--- GIVEN ENTRIES ---
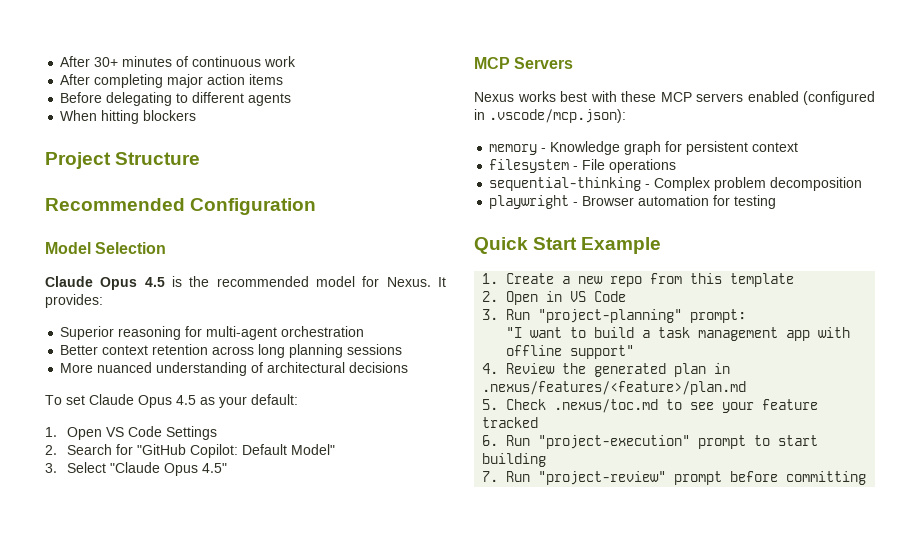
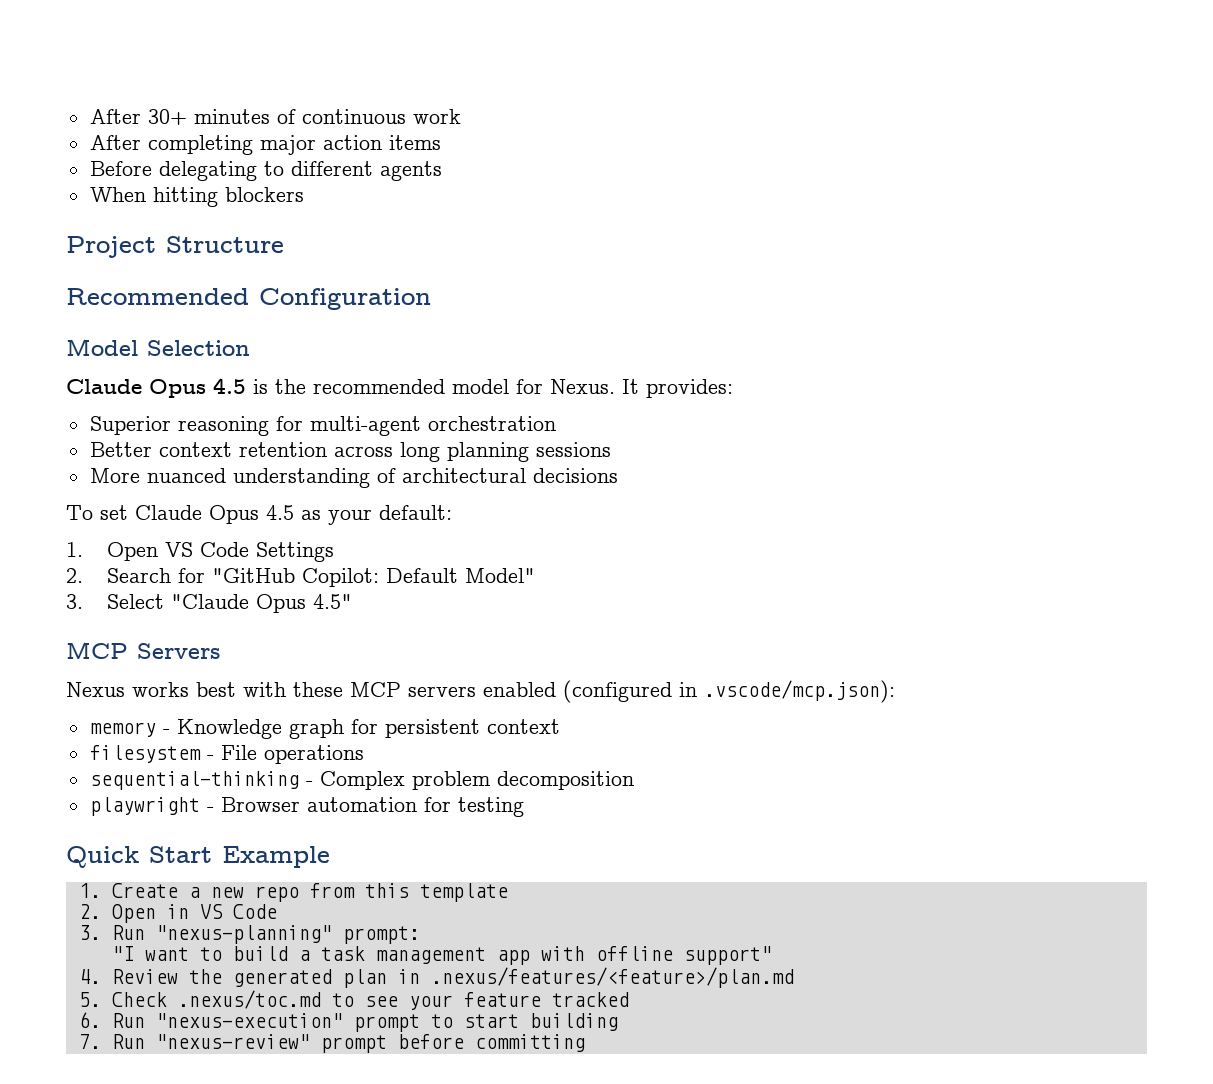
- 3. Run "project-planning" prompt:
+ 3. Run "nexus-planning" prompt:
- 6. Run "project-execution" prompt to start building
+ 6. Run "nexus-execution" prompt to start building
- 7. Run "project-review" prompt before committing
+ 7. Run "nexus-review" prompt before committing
---
Would you restate the listing word for word and leave every picture out?

- 3. Run "project-planning" prompt:
+ 3. Run "nexus-planning" prompt:
- 6. Run "project-execution" prompt to start building
+ 6. Run "nexus-execution" prompt to start building
- 7. Run "project-review" prompt before committing
+ 7. Run "nexus-review" prompt before committing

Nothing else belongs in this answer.